Meila nodded, though she had the distinct feeling that she should be thanking the human… as absurd a notion as that was. "If you wish, you may approach now. I will not… retreat from you."

"Oh, right!" She flushed and knelt down, hesitantly reaching out to touch Meila's injured leg. While the warm itchiness of healing magic rushed through her—soothing more than the leg, to be honest—a familiar voice spoke up.

"Wow," Alistair whistled, and Meila was startled to find that everyone was still staring at them. "Felicity, just so you know, you got her to say more words just now than I think I've ever heard from her combined. That. Was. Awesome."

The male durgen'len looked incredulous. "I can't believe we found someone who can actually tolerate the mage's nosy nattering."

The herbalist, Felicity, finished healing Meila's leg (the Dalish inspected it: it was as good as new) and stood up. Her face was flushed. "I'll have you know I'm not nosy… merely curious.

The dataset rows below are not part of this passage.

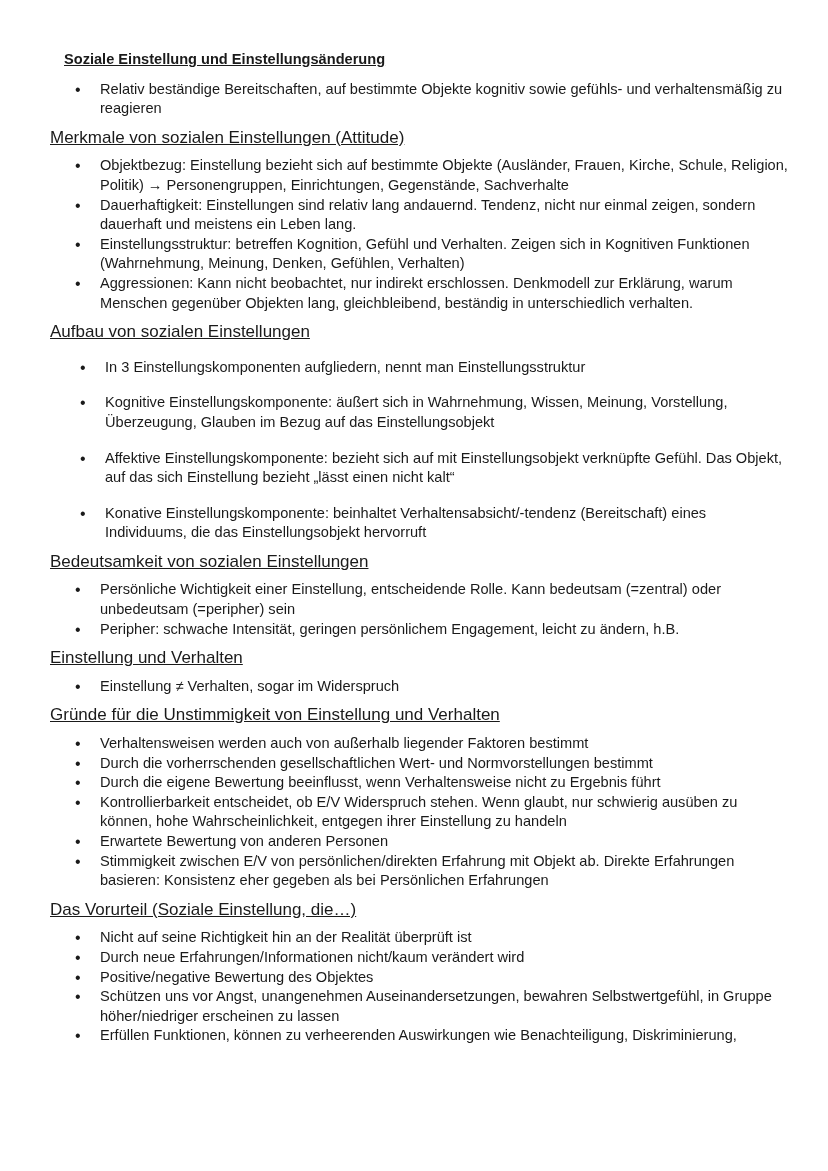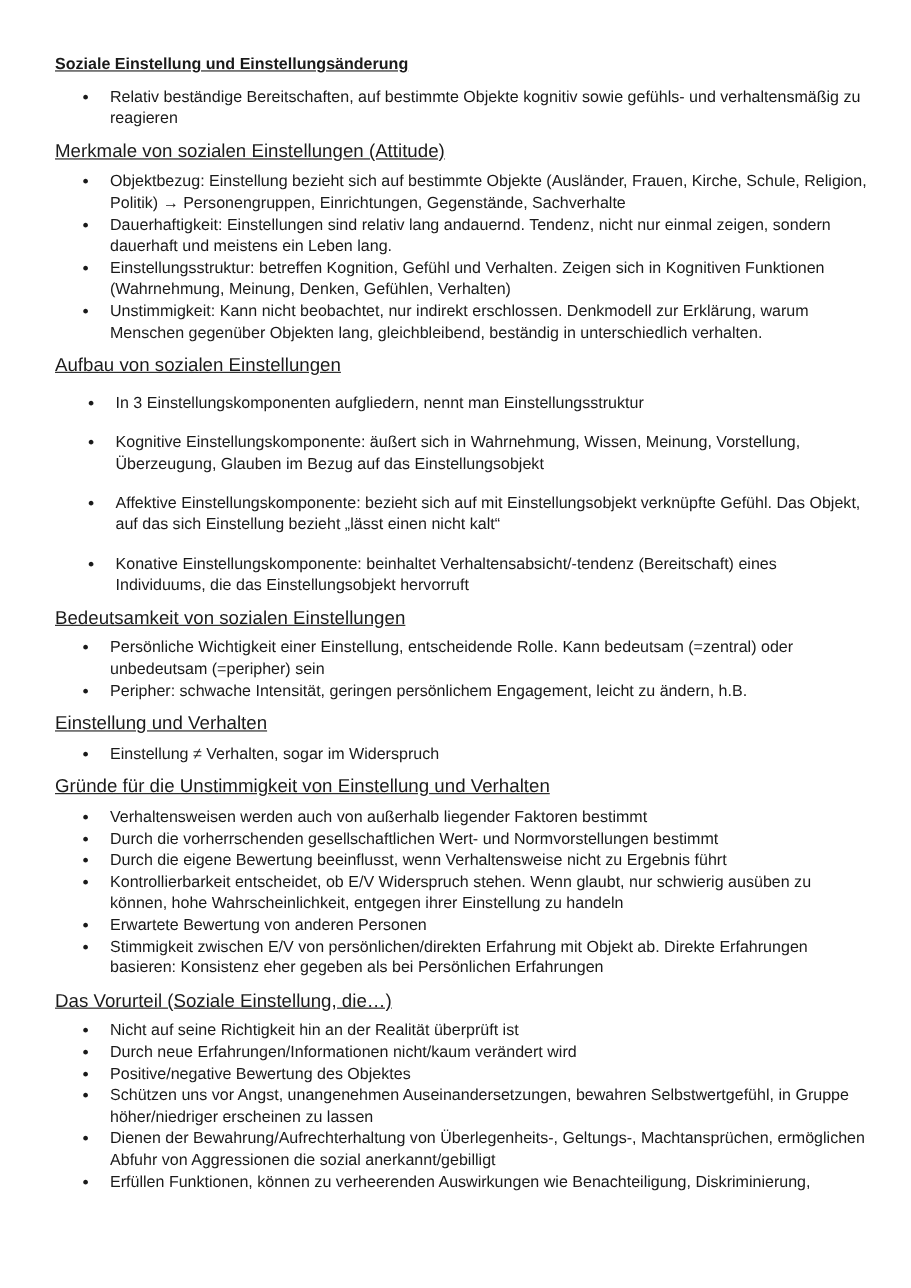"Soziale Einstellung und" .title { margin: 0 0 10px 0 -> 0 0 10px 14px }
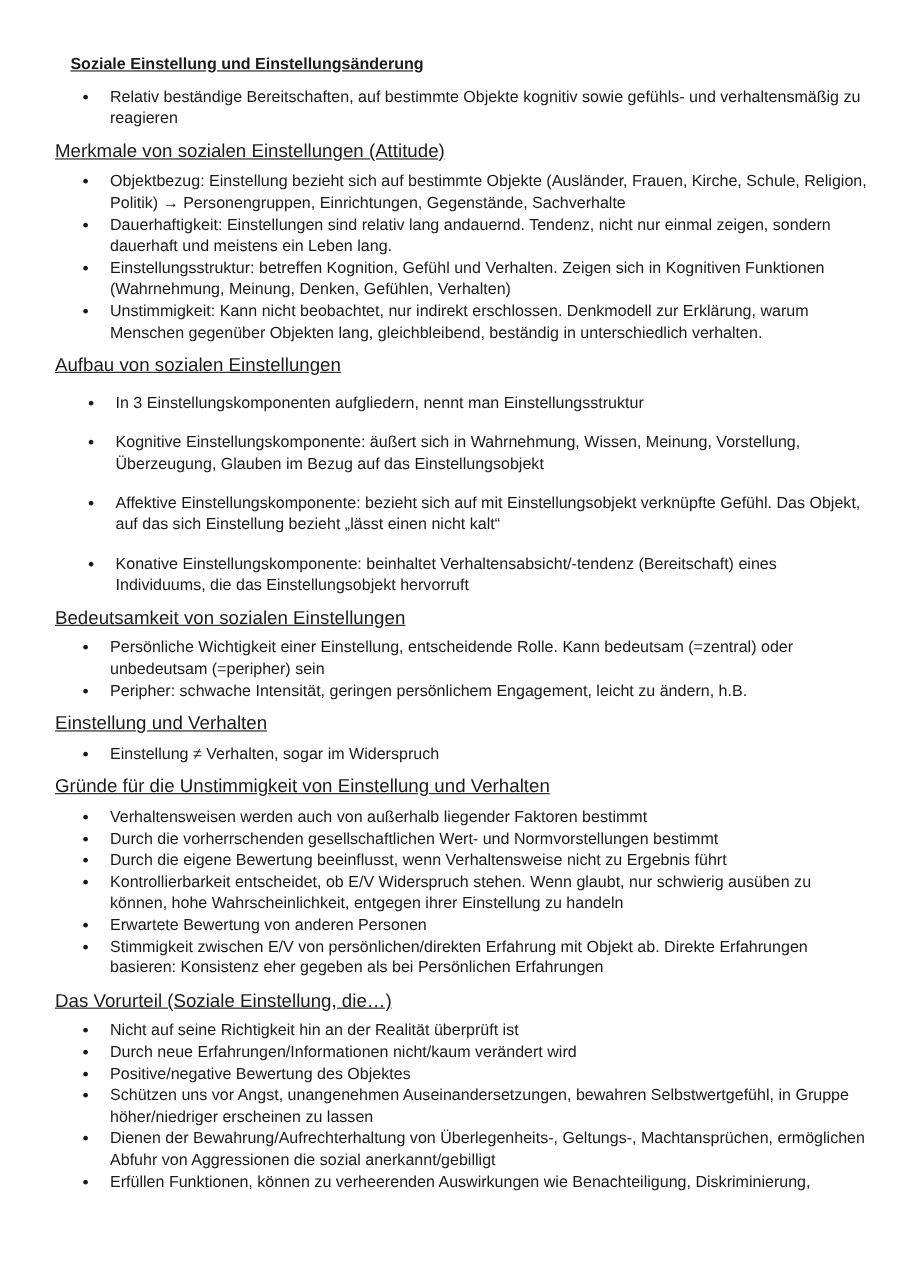"Unstimmigkeit" span.b { text: Unstimmigkeit -> Aggressionen }
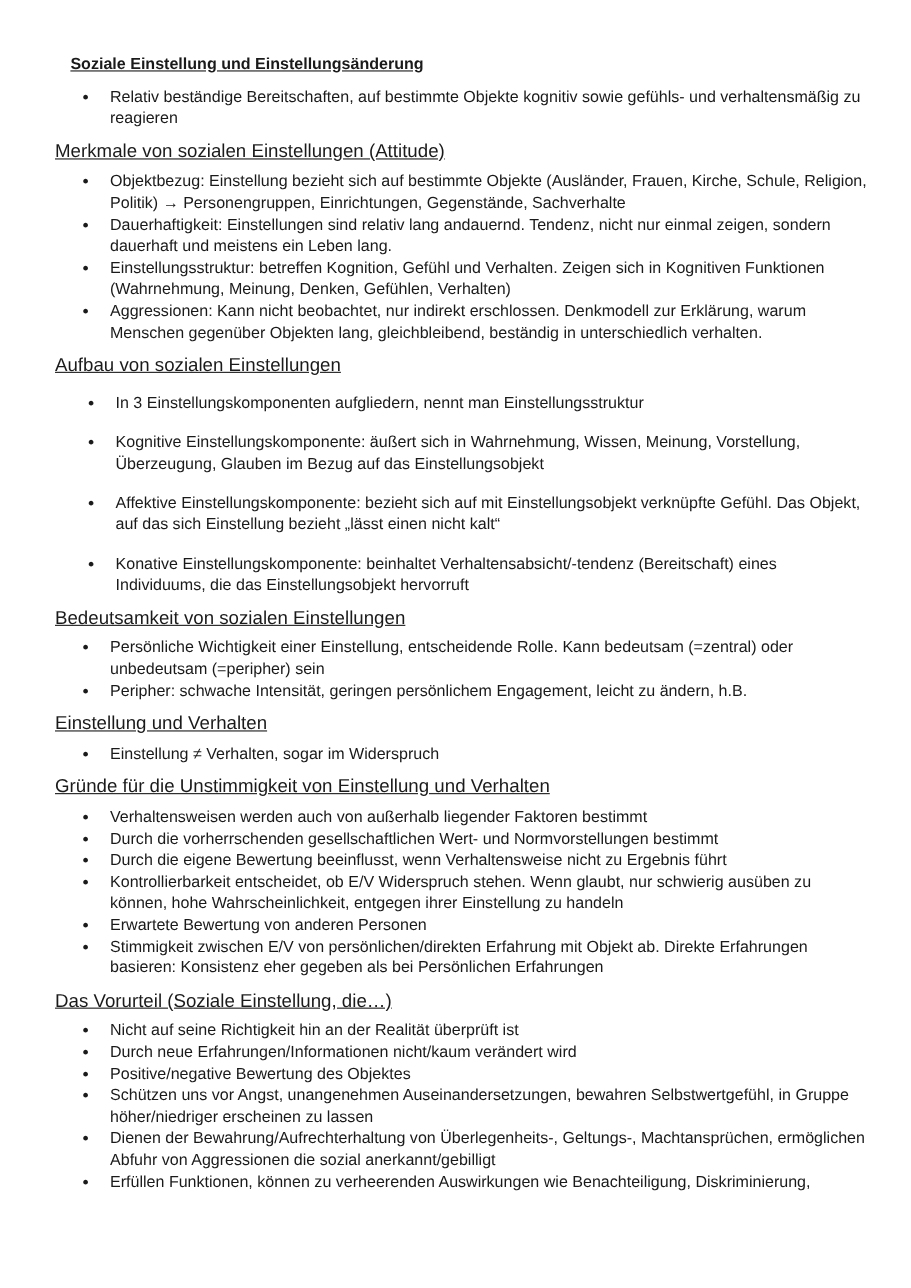"Dienen der Bewahrung/Aufrechterhaltung" li { html: <li><span>Dienen der Bewahrung/Aufrechterhaltung von Überlegenheits-, Geltungs-, Machtansprüchen, ermöglichen Abfuhr von Aggressionen die sozial anerkannt/gebilligt</span></li> -> none }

It's not a sin to seek knowledge of things you don't understand."

"I would agree," Meila said. When Felicity smiled at her in gratitude, Meila nodded.

"Still, bravo." Alistair turned his lopsided grin to Meila, like they were friends or something. "So why didn't you just share any of that before?"

Meila felt the barest of smirks flit across her face, but that alone was enough to make the blond Warden goggle. "Simple, shemlen." She turned and started away, content now to return to her hunting. "You never asked."